→ **DATASET**:
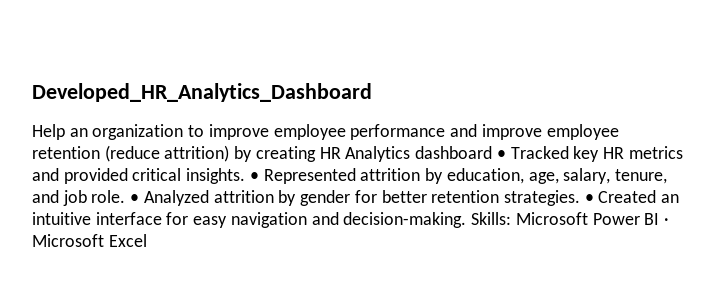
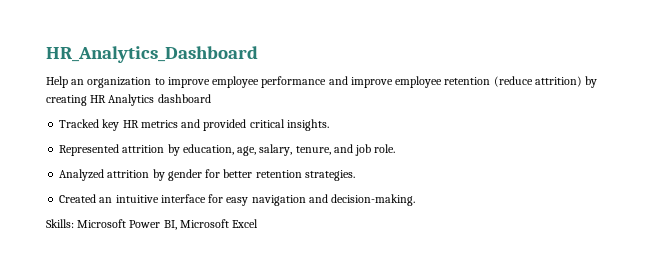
- Developed_HR_Analytics_Dashboard
+ HR_Analytics_Dashboard
- Help an organization to improve employee performance and improve employee retention (reduce attrition) by creating HR Analytics dashboard • Tracked key HR metrics and provided critical insights. • Represented attrition by education, age, salary, tenure, and job role. • Analyzed attrition by gender for better retention strategies. • Created an intuitive interface for easy navigation and decision-making. Skills: Microsoft Power BI · Microsoft Excel
+ Help an organization to improve employee performance and improve employee retention (reduce attrition) by creating HR Analytics dashboard
+ Tracked key HR metrics and provided critical insights.
+ Represented attrition by education, age, salary, tenure, and job role.
+ Analyzed attrition by gender for better retention strategies.
+ Created an intuitive interface for easy navigation and decision-making.
+ Skills: Microsoft Power BI, Microsoft Excel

→ **EXERCISE DESCRIPTION**: If an entry contains a picture, omit it; restate everything else word for word.

→ **RESPONSE TO THE EXERCISE**:
- Developed_HR_Analytics_Dashboard
+ HR_Analytics_Dashboard
- Help an organization to improve employee performance and improve employee retention (reduce attrition) by creating HR Analytics dashboard • Tracked key HR metrics and provided critical insights. • Represented attrition by education, age, salary, tenure, and job role. • Analyzed attrition by gender for better retention strategies. • Created an intuitive interface for easy navigation and decision-making. Skills: Microsoft Power BI · Microsoft Excel
+ Help an organization to improve employee performance and improve employee retention (reduce attrition) by creating HR Analytics dashboard
+ Tracked key HR metrics and provided critical insights.
+ Represented attrition by education, age, salary, tenure, and job role.
+ Analyzed attrition by gender for better retention strategies.
+ Created an intuitive interface for easy navigation and decision-making.
+ Skills: Microsoft Power BI, Microsoft Excel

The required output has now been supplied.